- [ASSIGNMENT] How many lines of the material below contain the string "script"? Answer with the number and nothing else.

=== Section Start ===

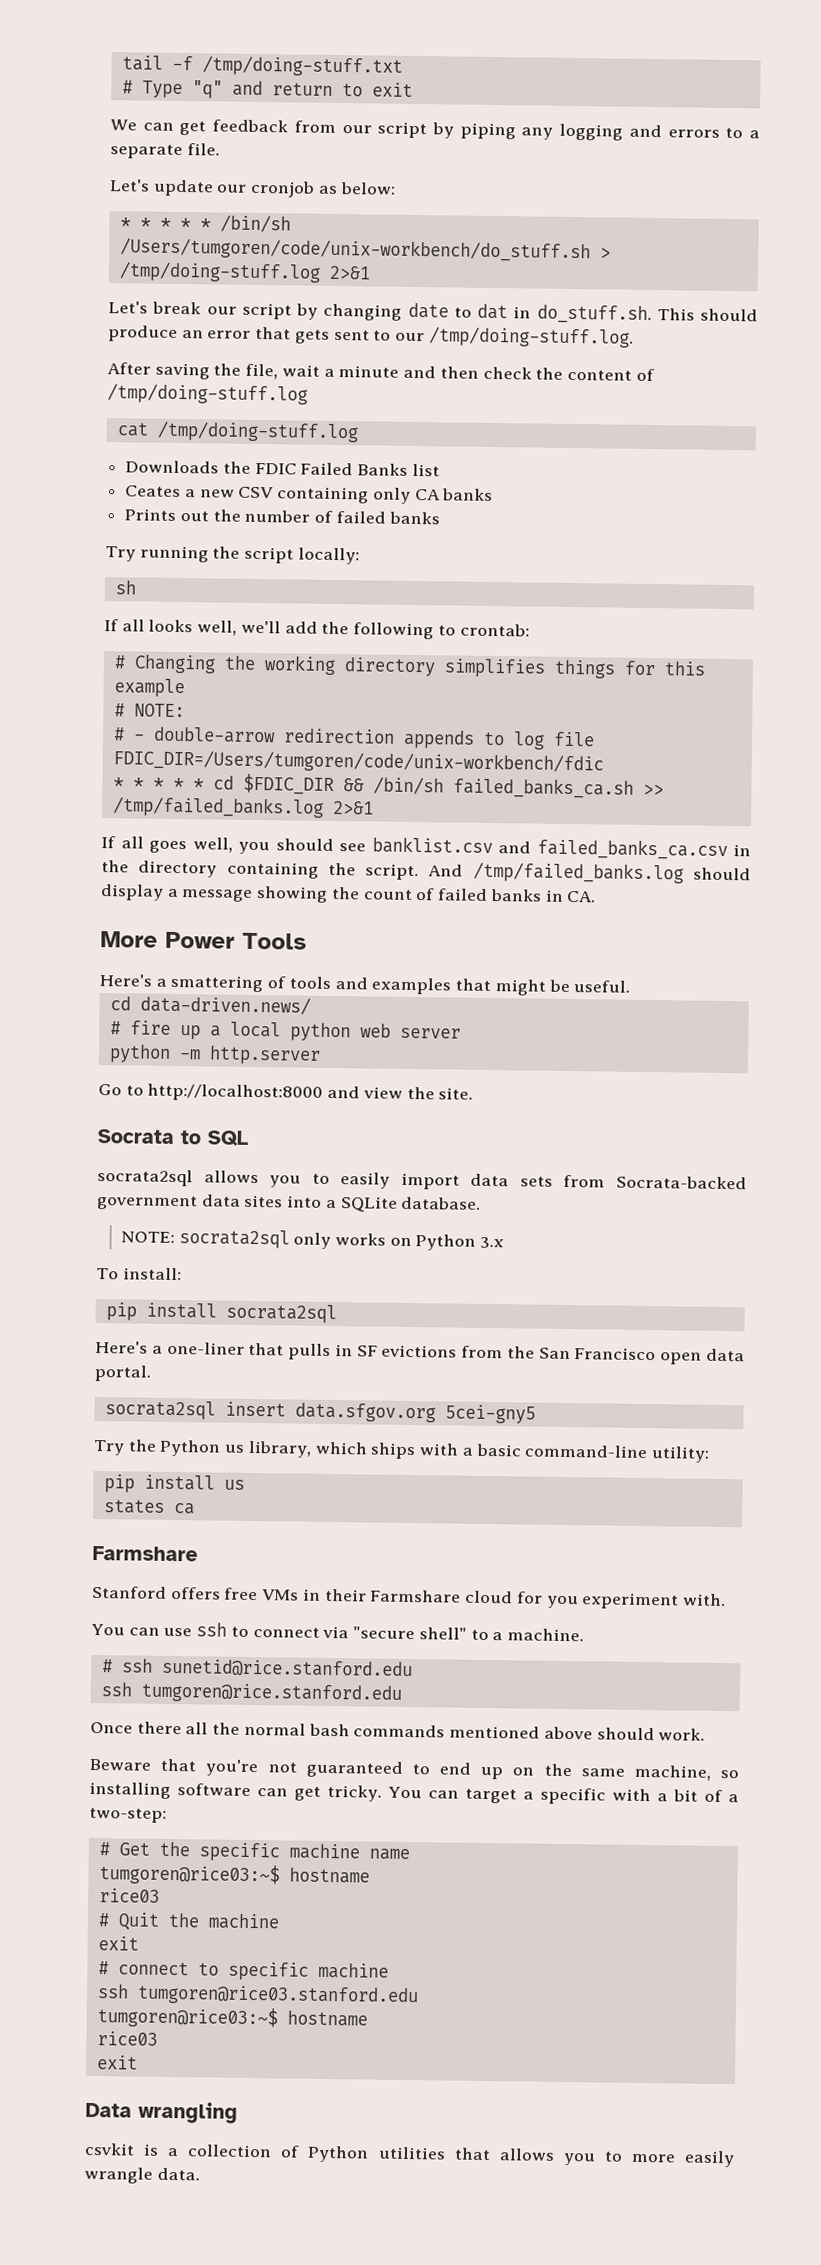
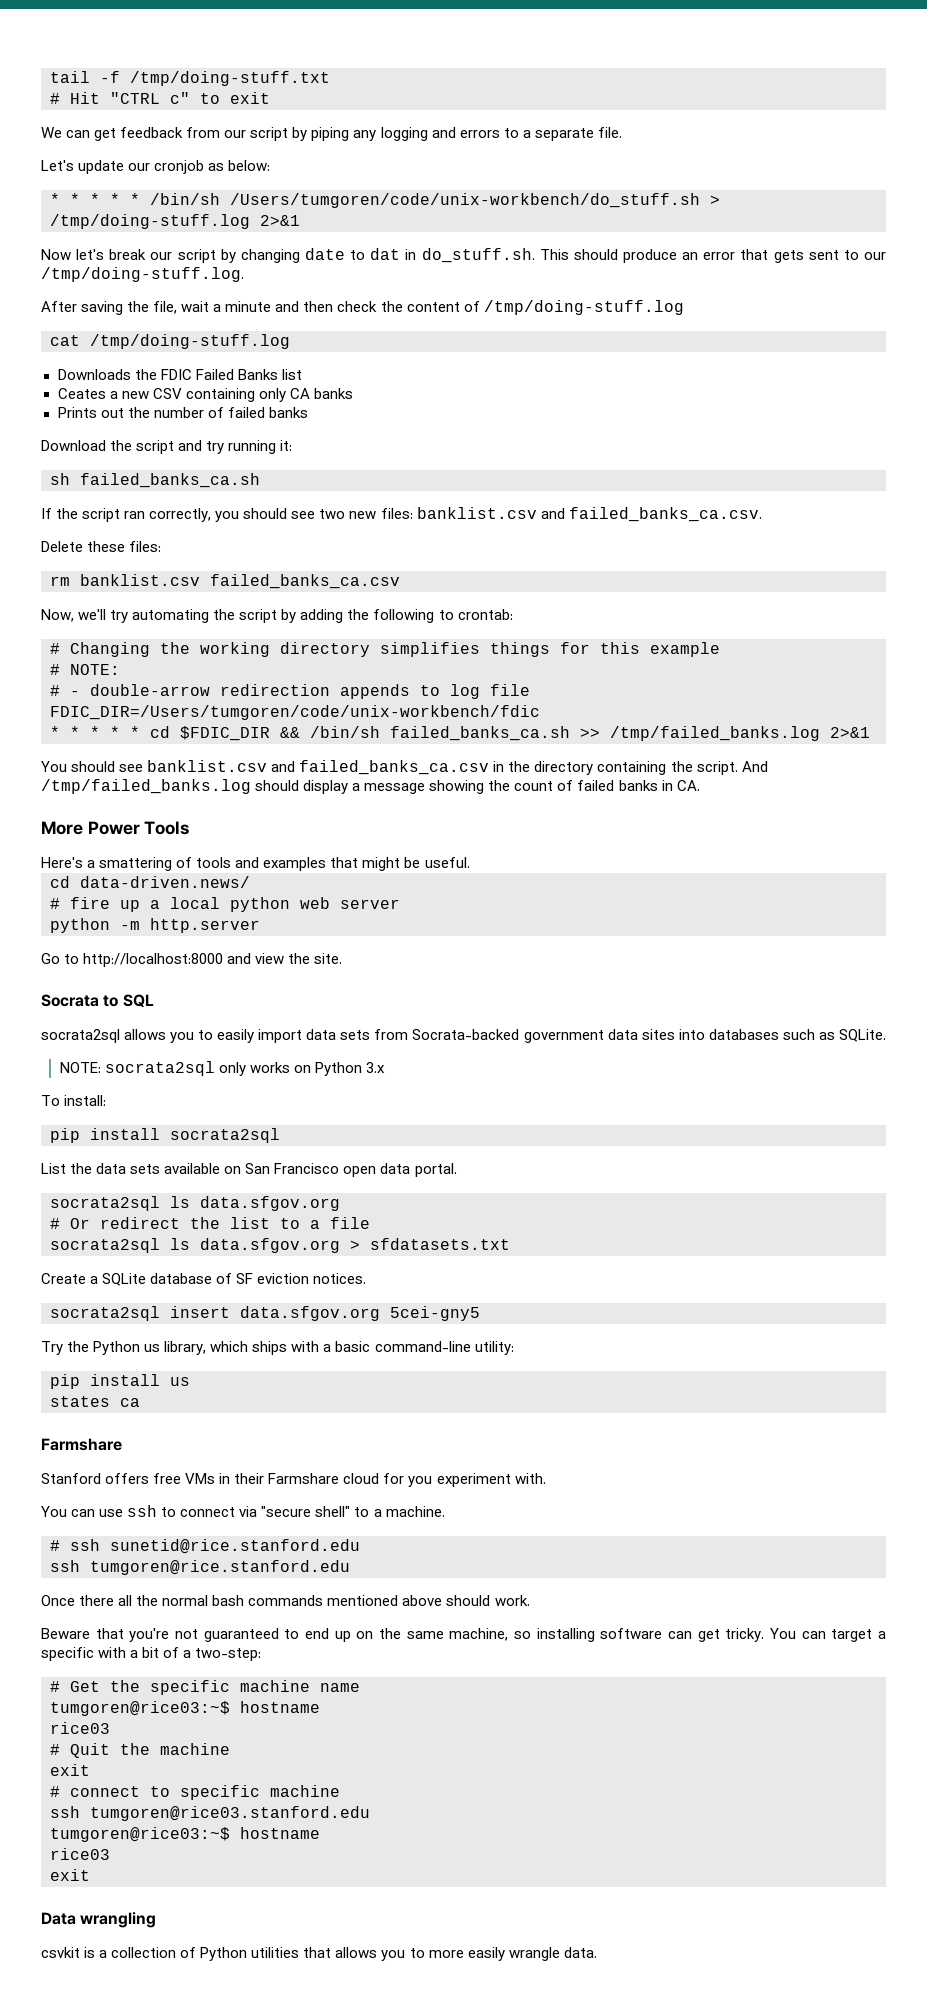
- # Type "q" and return to exit
+ # Hit "CTRL c" to exit
- Let's break our script by changing date to dat in do_stuff.sh. This should produce an error that gets sent to our /tmp/doing-stuff.log.
+ Now let's break our script by changing date to dat in do_stuff.sh. This should produce an error that gets sent to our /tmp/doing-stuff.log.
- Try running the script locally:
+ Download the script and try running it:
- sh
- If all looks well, we'll add the following to crontab:
+ sh failed_banks_ca.sh
+ If the script ran correctly, you should see two new files: banklist.csv and failed_banks_ca.csv.
+ Delete these files:
+ rm banklist.csv failed_banks_ca.csv
+ Now, we'll try automating the script by adding the following to crontab:
- If all goes well, you should see banklist.csv and failed_banks_ca.csv in the directory containing the script.
+ You should see banklist.csv and failed_banks_ca.csv in the directory containing the script.
- socrata2sql allows you to easily import data sets from Socrata-backed government data sites into a SQLite database.
+ socrata2sql allows you to easily import data sets from Socrata-backed government data sites into databases such as SQLite.
- Here's a one-liner that pulls in SF evictions from the San Francisco open data portal.
+ List the data sets available on San Francisco open data portal.
+ socrata2sql ls data.sfgov.org
+ # Or redirect the list to a file
+ socrata2sql ls data.sfgov.org > sfdatasets.txt
+ Create a SQLite database of SF eviction notices.

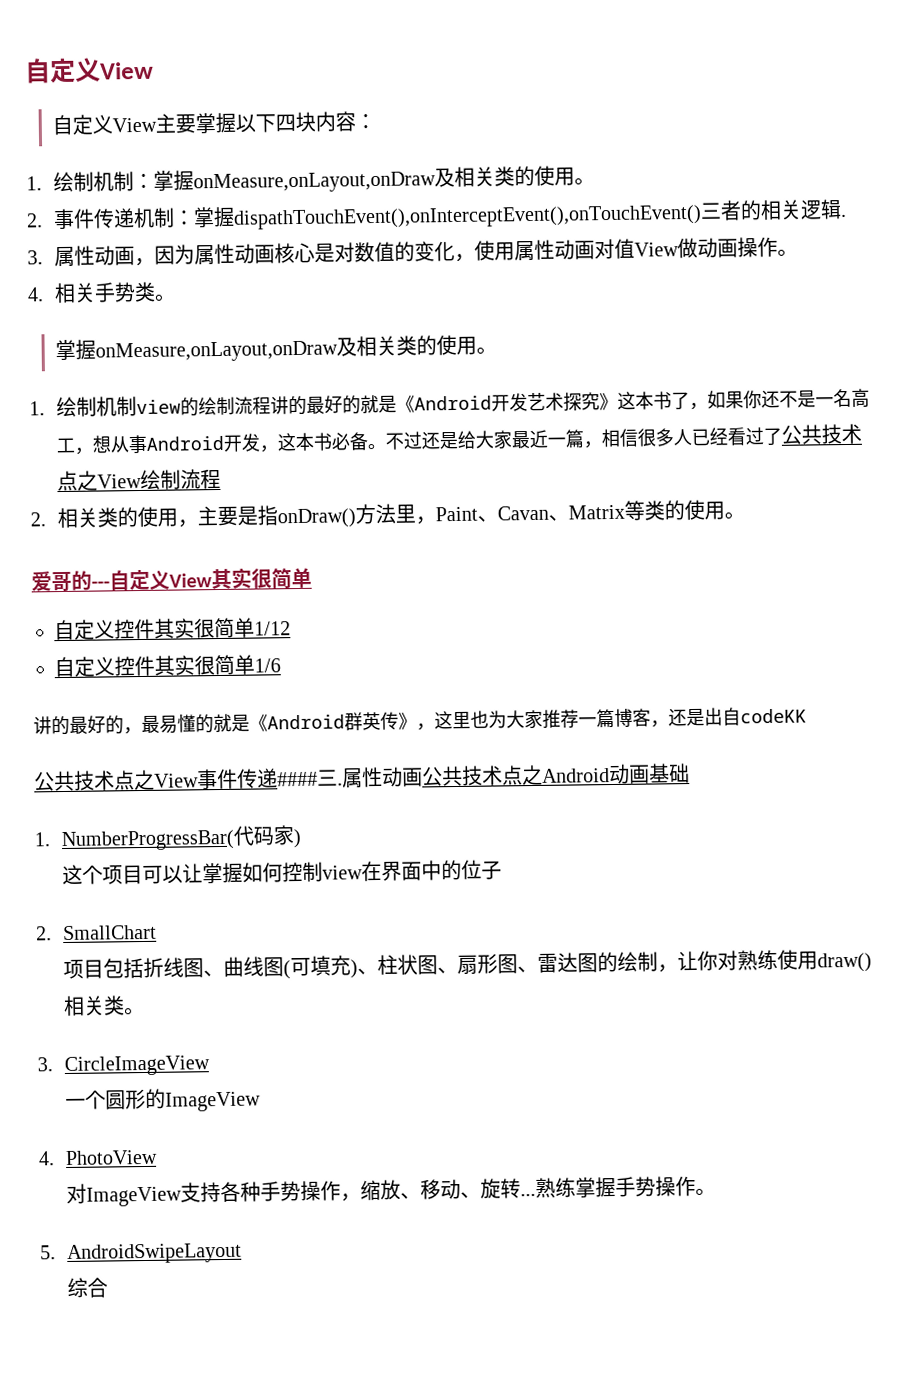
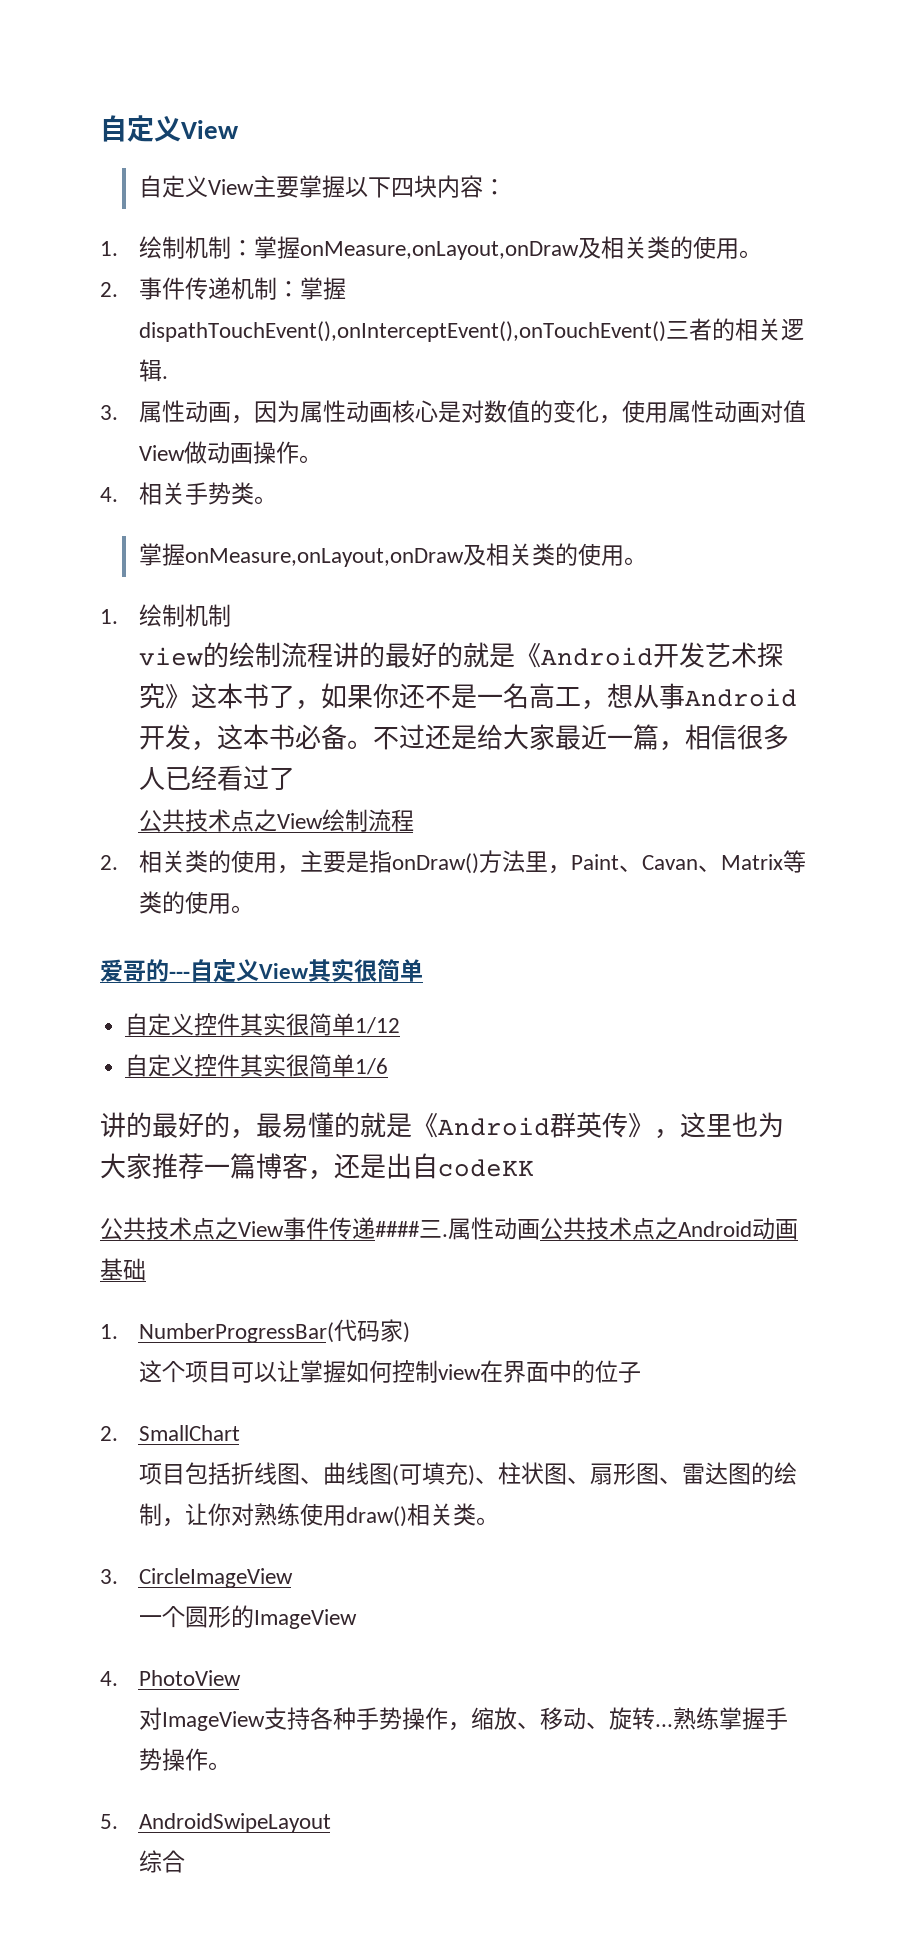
  4.相关手势类。
  掌握onMeasure,onLayout,onDraw及相关类的使用。
- 1.绘制机制view的绘制流程讲的最好的就是《Android开发艺术探究》这本书了，如果你还不是一名高工，想从事Android开发，这本书必备。
+ 1.绘制机制
+ view的绘制流程讲的最好的就是《Android开发艺术探究》这本书了，如果你还不是一名高工，想从事Android开发，这本书必备。
- 不过还是给大家最近一篇，相信很多人已经看过了公共技术点之View绘制流程
+ 不过还是给大家最近一篇，相信很多人已经看过了
+ 公共技术点之View绘制流程

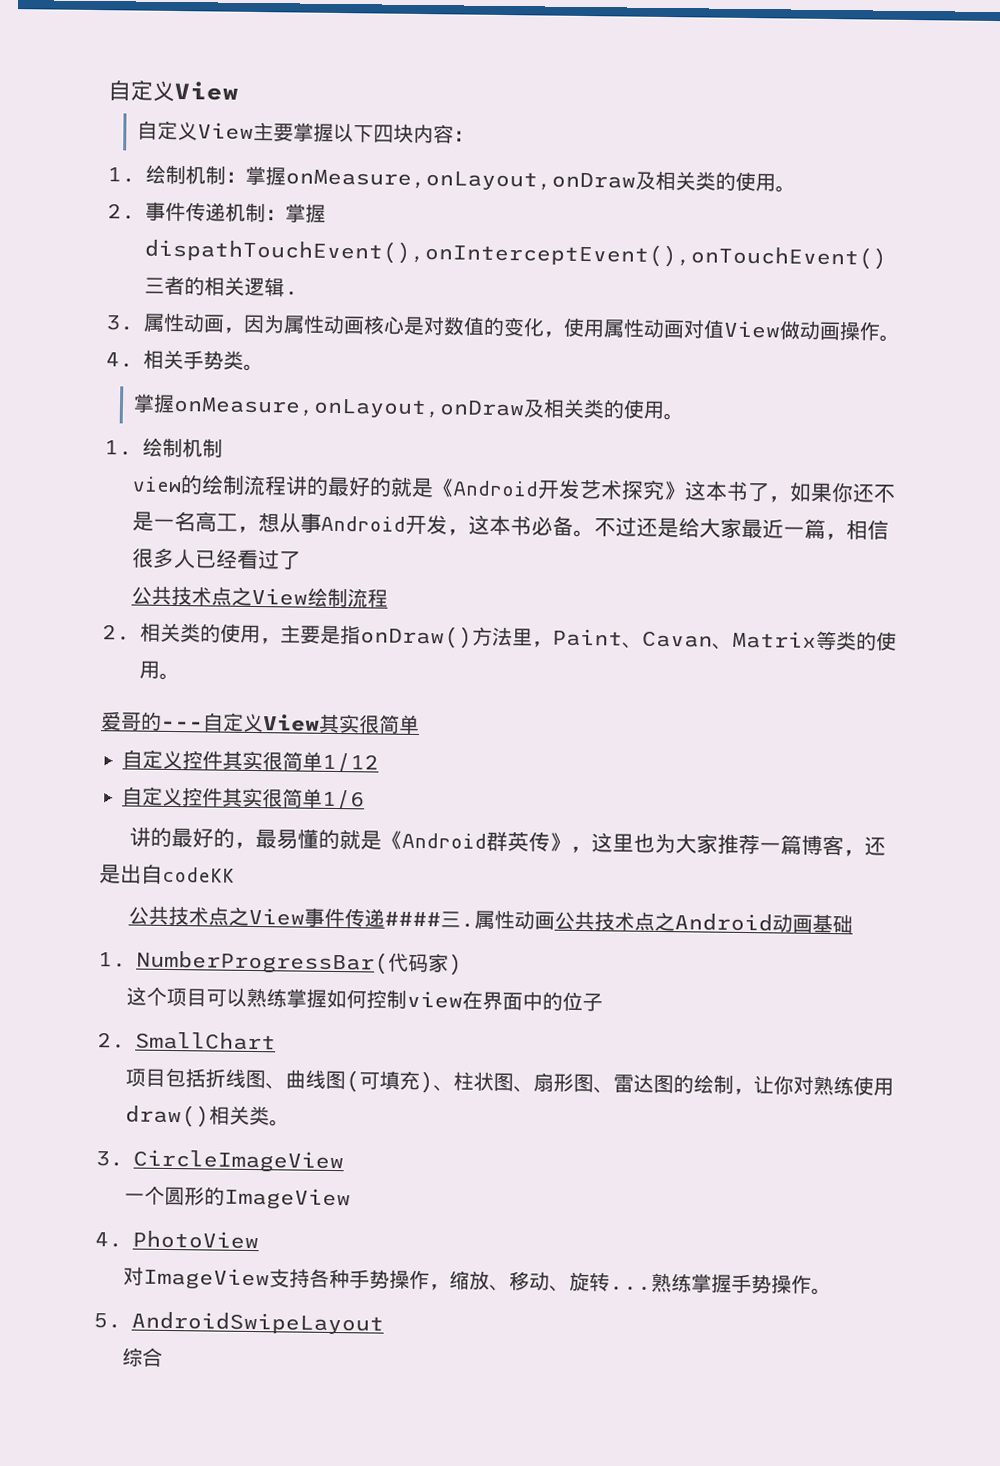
- 这个项目可以让掌握如何控制view在界面中的位子
+ 这个项目可以熟练掌握如何控制view在界面中的位子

=== Section End ===

- [THE ANSWER] 8